Both of them make a living by selling questionable supplements and deceptive publications. They have now co-authored a book called The Great Cholesterol Myth, an excerpt of which I include here so you can see the level of ignorance and dishonesty it contains.
Typical of the low-carb promoters, they confuse the 1970 Seven Countries Study of Ancel Keys with his 1953 lecture and paper and completely mischaracterize both. Predictably, they blame heart disease on sugar and reimagine John Yudkin as a hero of diet-heart. Watch the three segments Dr. Oz handed over to these two and you’ll see he gave a full endorsement of their reckless, poorly researched, and biased claims, including the false assertion that large LDLs cannot contribute to atherosclerosis.

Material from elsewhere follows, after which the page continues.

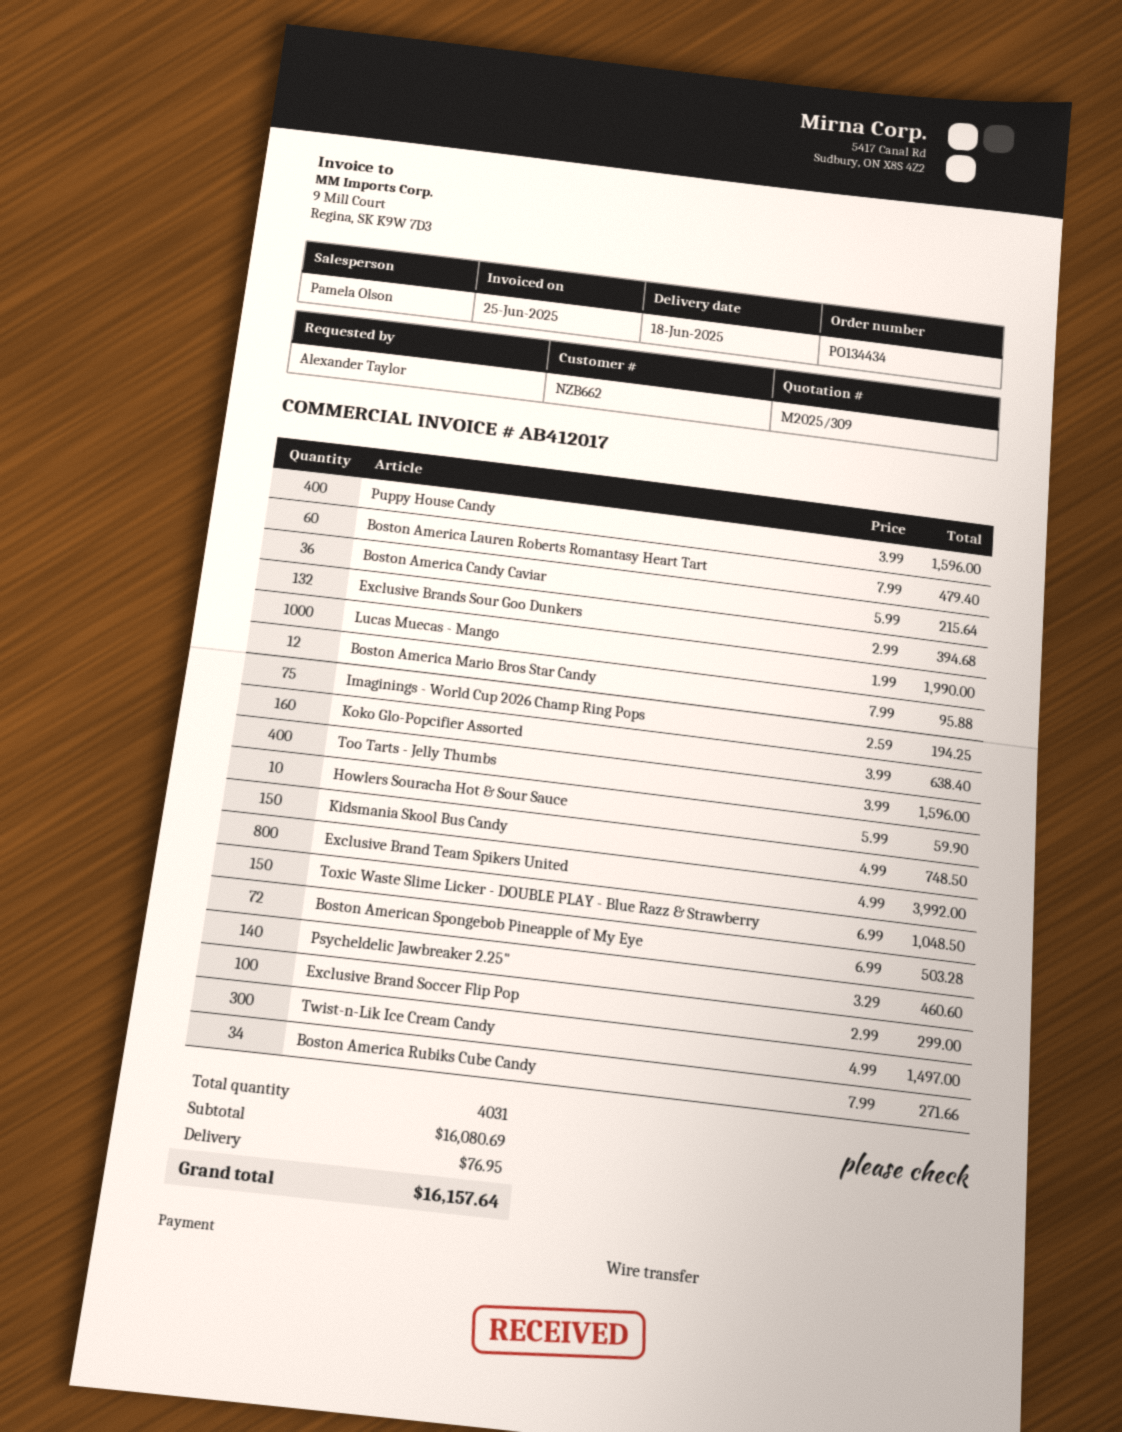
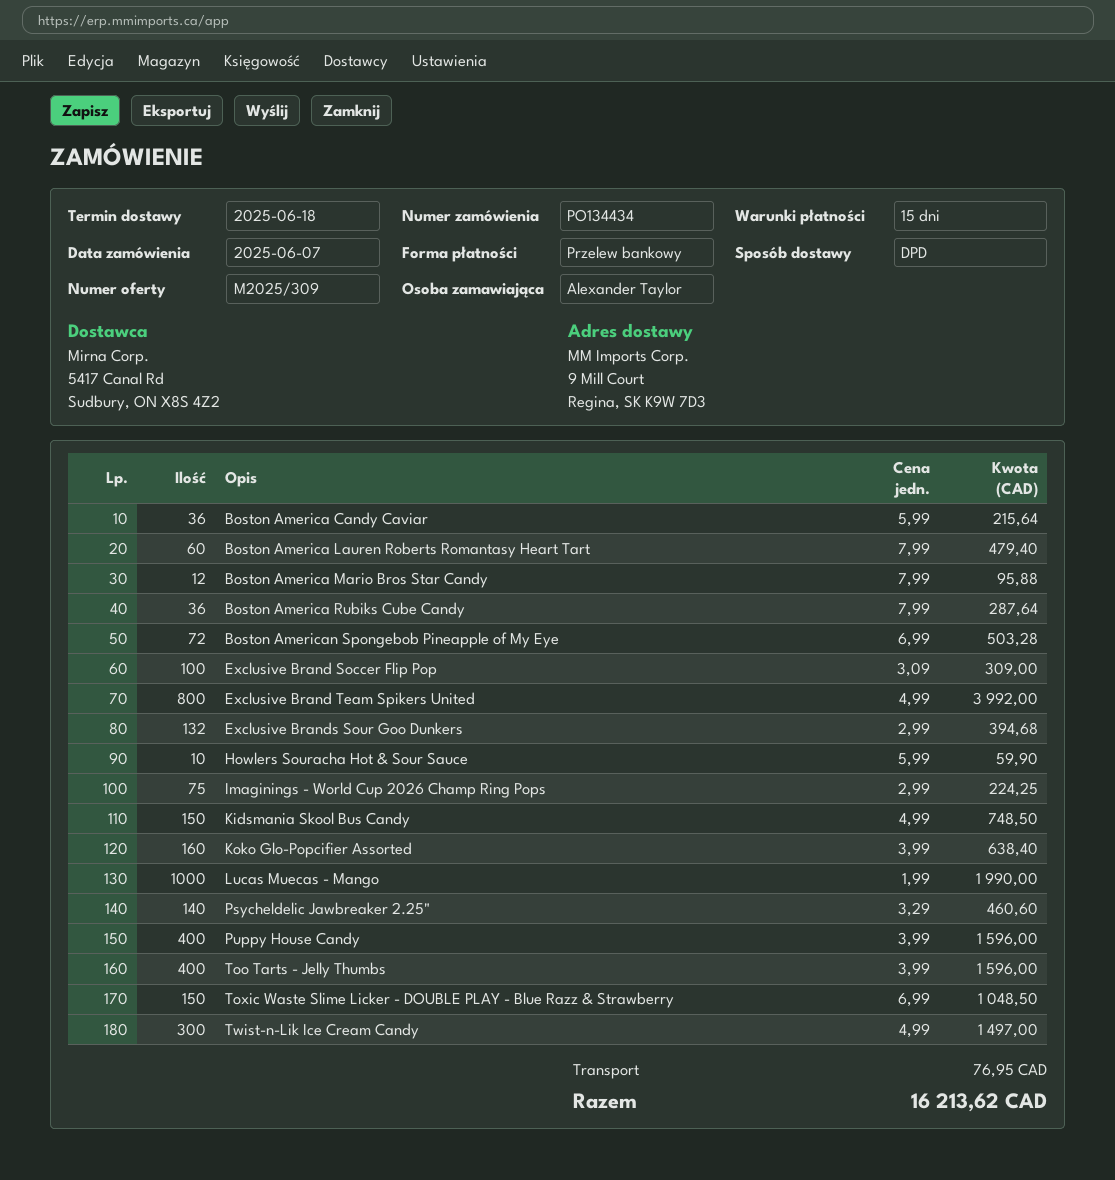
Imaginings - World Cup 2026 Champ Ring Pops: 75 x 2.59 = 194.25 -> 75 x 2.99 = 224.25
Exclusive Brand Soccer Flip Pop: 100 x 2.99 = 299.00 -> 100 x 3.09 = 309.00
Boston America Rubiks Cube Candy: 34 x 7.99 = 271.66 -> 36 x 7.99 = 287.64
total: 16157.64 -> 16213.62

I am only one person but I’ve done a lot. I have provided all the evidence anyone needs to understand the truth about cholesterol. One can no longer claim that the science is too contradictory or confusing. Those with the most influence like Mehmet Oz need to educate themselves, accept reality, and stop harming people. To encourage him to face the science, I need you to become personally engaged. Please contact the producers of the Dr. Oz show at viewerfeedback@zoco.com. Let them know about my project. Direct them to the videos and blog posts that dispel the lies he has chosen to endorse. Insist that they give equal time to genuine experts in heart disease.
As long as there is money to be made by misleading the public about nutrition, there is much work for us to do.